Desde os anos noventa, quando o Poder Judiciário passou a protagonizar a afirmação do Estado Democrático de Direito no país, na condição de intérprete maior da nova ordem jurídica implantada pela Carta Política vigente, este articulista vem questionando a legitimidade daquele poder (com artigos e ensaios publicados nas mídias, impressa – revistas da AGU e da Procuradoria-Geral do INSS, com destaque – e virtual – JUSNAVIGANDI, CONJUR, OBSERVATÓRIO DA IMPRENSA, ÂMBITO-JURÍDICO, etc. –, livros – como exemplo, Subsídios à Reforma do Judiciário, opúsculo feito em parceria com o procurador federal Marc Cunha, lançado em 2001, e que despertou certo interesse da área jurídica durante a discussão da Reforma do Judiciário –, proposições legislativas – em destaque, a PEC Nº526/2006, da Câmara dos Deputados, em parceria com o também procurador federal e ex-deputado federal Carlos Mota), à luz do inafastável princípio republicano da transitoriedade do poder.


Permeando sempre a tese que sustenta a ilegitimidade do Poder Judiciário brasileiro, pela interpretação sistemática da Carta Política e como decorrência do princípio inscrito no parágrafo único do art.1º desta, este articulista defende a eleição direta dos juízes, com a manutenção do concurso público de provas e títulos, que substituirá os partidos políticos e as suas convenções, para um mandato mínimo de oito (8) anos – renovável até a compulsória –, após o estágio probatório do referido agente político. Cogita-se de vir a ser o concurso público a única condição para o exercício da magistratura, em qualquer instância.   

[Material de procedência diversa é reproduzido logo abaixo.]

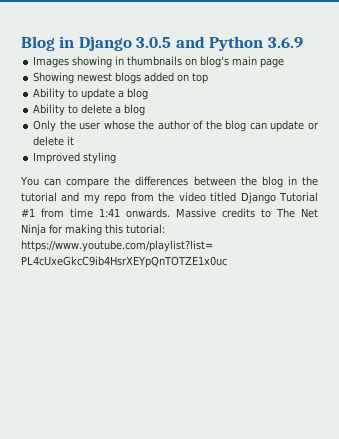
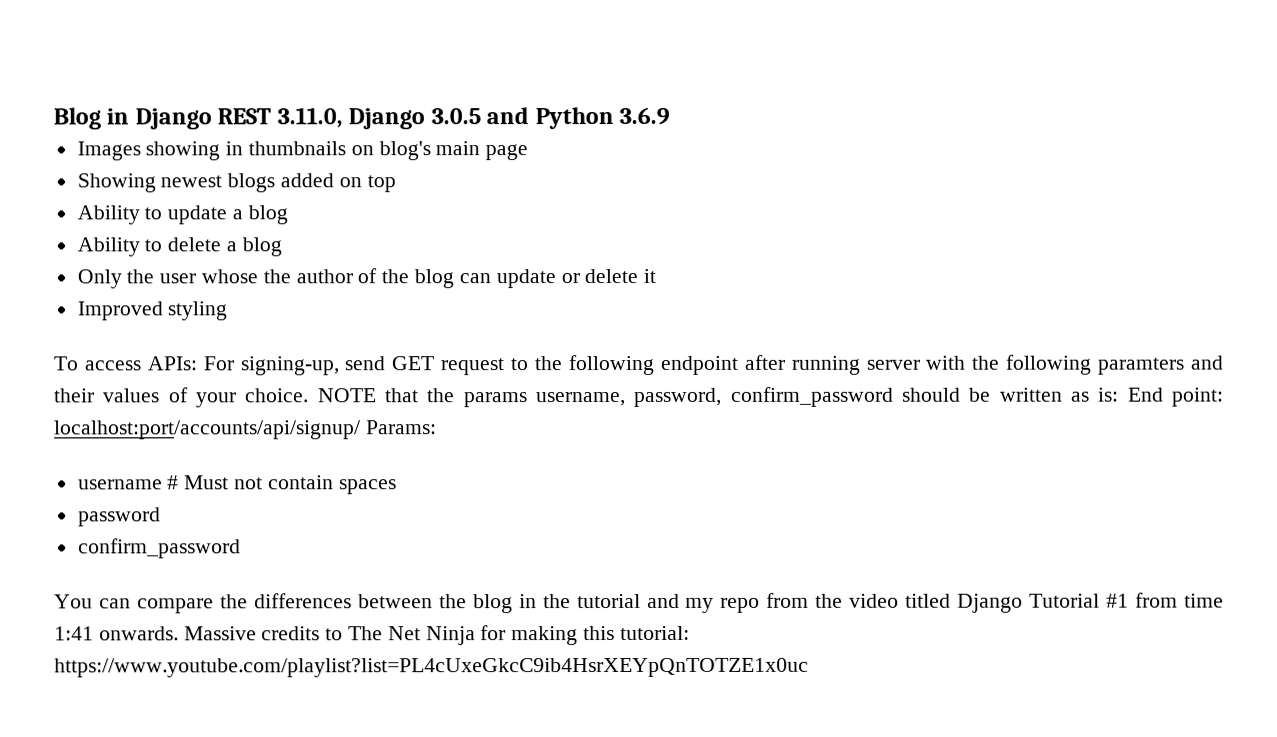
(132, 43) none -> [217,107,426,130] REST 3.11.0, Django
(117, 158) none -> [53,354,1224,376] [54,386,1224,408] [54,420,437,440] [77,475,397,495] [77,507,161,527] [77,538,241,559] // To access APIs: For signing-up, send GET request to the following endpoint after running server with the following paramters and their values of your choice. NOTE that the params username, password, confirm_password should be written as is: End point: localhost:port/accounts/api/signup/ Params: // username # Must not contain spaces // password // confirm_password

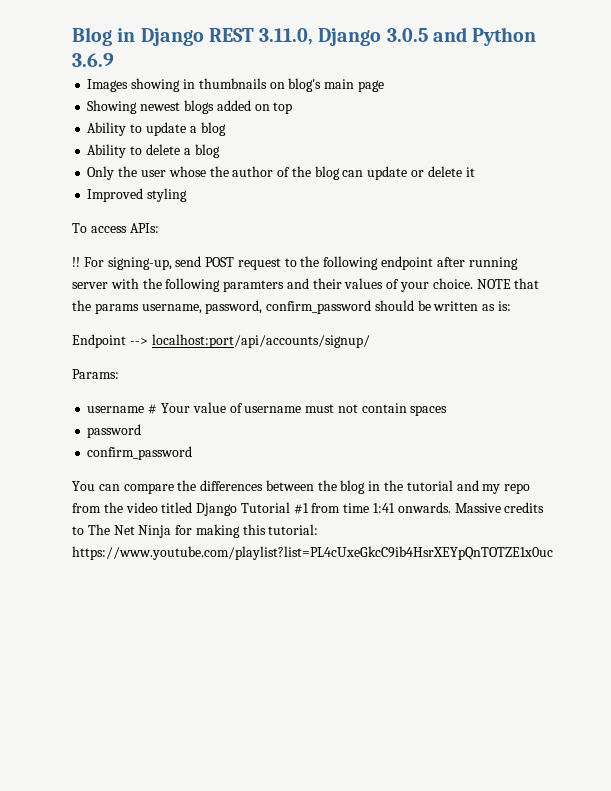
(198, 363) none -> [72,257,80,267] // !!
[391,356,436,371] GET -> [205,257,235,267] POST
[1127,387,1224,407] [54,420,361,440] End point: localhost:port/accounts/api/signup/ -> [72,334,370,348] // Endpoint --> localhost:port/api/accounts/signup/ //
[184,475,230,490] Must -> [160,402,335,413] Your value of username must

Na linha de entendimento acima exposta, este articulista sustenta, ainda, ser a garantia constitucional da vitaliciedade instituto absolutamente em desacordo com o princípio republicano da transitoriedade do poder, e embora copiada da Constituição dos Estados Unidos, ela pode ser vista também como relíquia da monarquia, uma peça de museu, portanto, esdrúxula e ridícula para os dias atuais. Desnecessária, assim, já que dela o juiz prescinde, após o vigente Estado Democrático de Direito.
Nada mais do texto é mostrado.